Demokratyczna senator Barbara Mikulski podjęła kolejną próbę zniesienia wiz wjazdowych do USA dla Polaków. Złożyła w Kongresie projekt ustawy, w którym proponuje zmianę zasad, na jakich znoszone są wizy dla poszczególnych krajów. Gdyby propozycja została przyjęta, przystępowanie do Programu Ruchu Bezwizowego odbywałoby się poza amerykańskimi konsulatami.

– Polska społeczność może liczyć, że będę nadal prowadziła walkę o rozszerzenie na Polskę programu ruchu bezwizowego, tak żeby Polacy mogli odwiedzać rodziny i załatwiać interesy w USA bez czekania w kolejce na wizę –  obiecywała kilkakrotnie senator polskiego pochodzenia Barbara Mikulski, która od dawna twierdzi, że „wizy do USA to sprawa polskiego honoru”.

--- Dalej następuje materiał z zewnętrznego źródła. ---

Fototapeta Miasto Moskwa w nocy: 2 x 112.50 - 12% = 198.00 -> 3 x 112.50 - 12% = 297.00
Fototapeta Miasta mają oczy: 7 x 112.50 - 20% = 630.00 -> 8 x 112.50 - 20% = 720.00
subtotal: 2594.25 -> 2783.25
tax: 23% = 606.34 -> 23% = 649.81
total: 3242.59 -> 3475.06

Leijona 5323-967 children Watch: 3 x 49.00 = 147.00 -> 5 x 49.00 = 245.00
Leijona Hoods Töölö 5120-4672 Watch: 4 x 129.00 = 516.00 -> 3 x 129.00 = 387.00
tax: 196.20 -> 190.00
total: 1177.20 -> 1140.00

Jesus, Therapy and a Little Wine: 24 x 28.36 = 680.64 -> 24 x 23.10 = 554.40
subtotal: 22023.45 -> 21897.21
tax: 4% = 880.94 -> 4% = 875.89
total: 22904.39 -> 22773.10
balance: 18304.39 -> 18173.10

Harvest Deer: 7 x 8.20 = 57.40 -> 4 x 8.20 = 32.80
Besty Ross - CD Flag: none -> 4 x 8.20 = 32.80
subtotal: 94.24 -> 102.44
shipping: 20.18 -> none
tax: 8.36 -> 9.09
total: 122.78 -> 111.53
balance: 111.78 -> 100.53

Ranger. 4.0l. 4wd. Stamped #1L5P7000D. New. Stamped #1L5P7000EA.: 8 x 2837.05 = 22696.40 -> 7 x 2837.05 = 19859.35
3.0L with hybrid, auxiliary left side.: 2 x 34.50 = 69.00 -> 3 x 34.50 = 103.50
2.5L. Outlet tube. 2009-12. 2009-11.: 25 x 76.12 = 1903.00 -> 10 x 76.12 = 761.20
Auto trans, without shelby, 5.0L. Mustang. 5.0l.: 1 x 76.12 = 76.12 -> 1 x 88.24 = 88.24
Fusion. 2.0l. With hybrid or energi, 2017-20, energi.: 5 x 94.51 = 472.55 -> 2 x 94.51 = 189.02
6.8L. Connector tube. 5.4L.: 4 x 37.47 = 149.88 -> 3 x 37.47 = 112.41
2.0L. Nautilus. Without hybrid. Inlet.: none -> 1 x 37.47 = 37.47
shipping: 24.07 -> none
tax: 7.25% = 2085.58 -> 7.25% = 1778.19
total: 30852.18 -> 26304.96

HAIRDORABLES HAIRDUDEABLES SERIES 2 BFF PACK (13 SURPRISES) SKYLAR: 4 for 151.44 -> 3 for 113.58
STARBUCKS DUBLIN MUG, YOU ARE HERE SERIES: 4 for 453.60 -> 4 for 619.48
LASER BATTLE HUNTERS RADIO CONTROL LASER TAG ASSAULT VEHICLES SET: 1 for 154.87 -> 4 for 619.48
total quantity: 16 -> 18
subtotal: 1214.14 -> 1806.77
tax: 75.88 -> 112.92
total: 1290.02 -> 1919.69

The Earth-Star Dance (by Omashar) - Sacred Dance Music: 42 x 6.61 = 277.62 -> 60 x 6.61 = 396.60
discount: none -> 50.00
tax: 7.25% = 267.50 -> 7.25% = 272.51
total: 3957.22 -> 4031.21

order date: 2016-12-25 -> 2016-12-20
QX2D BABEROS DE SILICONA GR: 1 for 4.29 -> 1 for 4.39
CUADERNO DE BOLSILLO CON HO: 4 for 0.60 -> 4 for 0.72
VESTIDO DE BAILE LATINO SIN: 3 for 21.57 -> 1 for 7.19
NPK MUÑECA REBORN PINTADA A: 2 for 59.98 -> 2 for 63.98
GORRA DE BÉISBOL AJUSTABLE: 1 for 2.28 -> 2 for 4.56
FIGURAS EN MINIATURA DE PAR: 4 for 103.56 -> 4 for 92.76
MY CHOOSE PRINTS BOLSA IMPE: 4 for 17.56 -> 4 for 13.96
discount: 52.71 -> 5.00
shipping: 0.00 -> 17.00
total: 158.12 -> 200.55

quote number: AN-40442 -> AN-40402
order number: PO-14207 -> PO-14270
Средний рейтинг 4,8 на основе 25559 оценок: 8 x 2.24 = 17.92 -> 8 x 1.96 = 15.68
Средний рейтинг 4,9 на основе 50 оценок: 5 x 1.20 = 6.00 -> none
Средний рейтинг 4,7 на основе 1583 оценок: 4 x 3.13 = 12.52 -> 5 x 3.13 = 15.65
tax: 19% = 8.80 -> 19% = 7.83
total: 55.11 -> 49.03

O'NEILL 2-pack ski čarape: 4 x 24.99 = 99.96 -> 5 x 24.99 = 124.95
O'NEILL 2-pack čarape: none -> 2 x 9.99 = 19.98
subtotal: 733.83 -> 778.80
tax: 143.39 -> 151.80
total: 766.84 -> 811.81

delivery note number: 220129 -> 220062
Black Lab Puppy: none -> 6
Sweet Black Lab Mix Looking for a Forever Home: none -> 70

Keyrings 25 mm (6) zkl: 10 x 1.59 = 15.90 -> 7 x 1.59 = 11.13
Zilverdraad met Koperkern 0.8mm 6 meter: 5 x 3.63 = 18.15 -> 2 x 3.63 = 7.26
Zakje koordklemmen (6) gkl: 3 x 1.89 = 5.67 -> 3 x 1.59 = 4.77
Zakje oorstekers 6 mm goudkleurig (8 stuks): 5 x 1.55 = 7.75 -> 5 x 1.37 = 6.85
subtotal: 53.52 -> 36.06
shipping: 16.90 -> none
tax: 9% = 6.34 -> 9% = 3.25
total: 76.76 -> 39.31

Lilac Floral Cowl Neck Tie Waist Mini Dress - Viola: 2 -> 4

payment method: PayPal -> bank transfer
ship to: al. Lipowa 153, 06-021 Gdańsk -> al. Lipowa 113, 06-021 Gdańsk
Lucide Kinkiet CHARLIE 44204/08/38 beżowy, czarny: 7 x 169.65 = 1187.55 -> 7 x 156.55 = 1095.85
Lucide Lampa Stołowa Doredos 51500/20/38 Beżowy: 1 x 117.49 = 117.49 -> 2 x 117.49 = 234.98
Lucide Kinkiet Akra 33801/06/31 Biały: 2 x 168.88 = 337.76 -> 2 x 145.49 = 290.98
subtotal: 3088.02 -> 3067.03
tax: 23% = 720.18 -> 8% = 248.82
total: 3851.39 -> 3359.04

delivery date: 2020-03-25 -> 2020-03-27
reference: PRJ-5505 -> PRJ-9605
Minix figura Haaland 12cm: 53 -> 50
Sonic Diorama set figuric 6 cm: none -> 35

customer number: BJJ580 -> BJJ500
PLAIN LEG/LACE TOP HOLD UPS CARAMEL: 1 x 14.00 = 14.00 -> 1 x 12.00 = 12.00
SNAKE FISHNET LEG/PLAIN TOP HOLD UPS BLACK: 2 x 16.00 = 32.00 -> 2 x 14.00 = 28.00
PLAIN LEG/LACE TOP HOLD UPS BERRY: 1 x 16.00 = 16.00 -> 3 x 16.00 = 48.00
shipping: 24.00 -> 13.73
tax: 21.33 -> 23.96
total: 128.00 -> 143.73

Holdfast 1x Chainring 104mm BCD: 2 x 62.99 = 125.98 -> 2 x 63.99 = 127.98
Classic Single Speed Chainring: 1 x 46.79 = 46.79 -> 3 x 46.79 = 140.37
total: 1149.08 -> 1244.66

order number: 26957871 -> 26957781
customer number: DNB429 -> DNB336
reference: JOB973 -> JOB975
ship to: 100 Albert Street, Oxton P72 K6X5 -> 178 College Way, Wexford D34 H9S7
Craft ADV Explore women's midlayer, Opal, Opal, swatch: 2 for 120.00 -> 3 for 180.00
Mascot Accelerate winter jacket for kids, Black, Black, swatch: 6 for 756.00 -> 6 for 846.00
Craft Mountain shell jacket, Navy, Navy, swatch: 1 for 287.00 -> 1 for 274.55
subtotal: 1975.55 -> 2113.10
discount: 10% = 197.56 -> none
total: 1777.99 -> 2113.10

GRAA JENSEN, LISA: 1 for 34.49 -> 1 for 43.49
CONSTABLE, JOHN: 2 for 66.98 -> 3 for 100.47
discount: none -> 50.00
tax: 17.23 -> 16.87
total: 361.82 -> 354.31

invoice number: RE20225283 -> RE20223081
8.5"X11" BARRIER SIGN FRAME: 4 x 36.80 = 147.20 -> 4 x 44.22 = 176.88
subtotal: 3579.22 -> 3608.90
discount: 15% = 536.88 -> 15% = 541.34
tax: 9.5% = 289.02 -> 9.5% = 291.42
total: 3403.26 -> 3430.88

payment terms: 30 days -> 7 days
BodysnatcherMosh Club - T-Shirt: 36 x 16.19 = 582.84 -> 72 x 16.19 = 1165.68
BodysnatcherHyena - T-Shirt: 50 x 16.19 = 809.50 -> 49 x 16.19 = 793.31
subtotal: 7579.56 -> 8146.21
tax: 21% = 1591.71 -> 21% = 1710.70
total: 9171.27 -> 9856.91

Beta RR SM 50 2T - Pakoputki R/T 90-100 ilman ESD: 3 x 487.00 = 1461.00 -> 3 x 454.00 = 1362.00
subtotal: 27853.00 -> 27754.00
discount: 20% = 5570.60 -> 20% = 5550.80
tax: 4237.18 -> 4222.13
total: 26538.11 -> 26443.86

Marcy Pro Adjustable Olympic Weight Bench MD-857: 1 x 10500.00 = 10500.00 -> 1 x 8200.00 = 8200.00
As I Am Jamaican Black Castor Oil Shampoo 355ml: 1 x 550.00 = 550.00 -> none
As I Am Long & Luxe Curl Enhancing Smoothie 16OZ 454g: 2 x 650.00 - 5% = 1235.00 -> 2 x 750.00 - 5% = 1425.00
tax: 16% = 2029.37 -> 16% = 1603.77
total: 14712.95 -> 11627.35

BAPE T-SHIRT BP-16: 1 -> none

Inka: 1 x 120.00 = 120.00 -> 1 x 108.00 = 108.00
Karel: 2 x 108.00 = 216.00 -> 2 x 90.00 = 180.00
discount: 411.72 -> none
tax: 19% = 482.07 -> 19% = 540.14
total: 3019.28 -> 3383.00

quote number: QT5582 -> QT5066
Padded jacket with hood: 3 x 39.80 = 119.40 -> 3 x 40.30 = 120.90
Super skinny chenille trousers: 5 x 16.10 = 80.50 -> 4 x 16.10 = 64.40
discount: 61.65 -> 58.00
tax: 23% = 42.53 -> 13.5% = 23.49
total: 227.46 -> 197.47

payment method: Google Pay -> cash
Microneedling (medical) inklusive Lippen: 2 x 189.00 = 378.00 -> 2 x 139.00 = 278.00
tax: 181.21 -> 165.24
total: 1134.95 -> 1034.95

Teraz zgłosiła projekt ustawy, w którym proponuje zmianę zasad, na jakich znoszone są wizy dla poszczególnych krajów. Obecnie głównym kryterium kwalifikowania poszczególnych krajów do Programu Ruchu Bezwizowego jest wskaźnik odmów wydania wizy przez amerykańskie konsulaty. Musi być on niższy niż 3 proc. Polska nie spełnia tego warunku i w najbliższych latach nie ma szans na jego spełnienie. W wypadku naszego kraju odsetek odmów wynosi bowiem aż 13 proc.

W swoim projekcie ustawy senator Barbara Mikulski zaproponowała więc, by przy kwalifikowaniu poszczególnych państw do Programu Ruchu Bezwizowego, brano pod uwagę jaki odsetek obywateli danego kraju zostaje w Stanach Zjednoczonych po terminie wygaśnięcia wizy. Gdyby ustawa została przyjęta, przystępowanie do Programu Ruchu Bezwizowego nie byłoby już uzależnione od arbitralnych decyzji amerykańskich konsulatów.

W tej chwili trudno ocenić jakie są szanse na przyjęcie propozycji Barbarę Mikulski przez amerykański Kongres. Zgłoszony przez nią projekt jest dopiero na początku procesu legislacyjnego. Stanowiska w sprawie ustawy nie zajął też jeszcze amerykański Departament Bezpieczeństwa Kraju.

Senator Mikulski walkę o dopuszczenie Polaków do bezwizowego przekraczania granicy USA prowadzi od dawna. W 2006 roku była współautorem poprawki do ustawy imigracyjnej, która przewidywała tymczasowe zniesienie wiz dla obywateli polskich na dwa lata. Zakładała ona, że w tym czasie mogliby oni przyjeżdżać do USA bez wizy na okres do 60 dni w celach turystycznych lub biznesowych.

Ustawa imigracyjna utknęła jednak w Kongresie wskutek sporu o włączony do niej projekt legalizacji pobytu i pracy imigrantów przebywających w USA nielegalnie. Konserwatyści uznali go za „amnestię” dla tych imigrantów.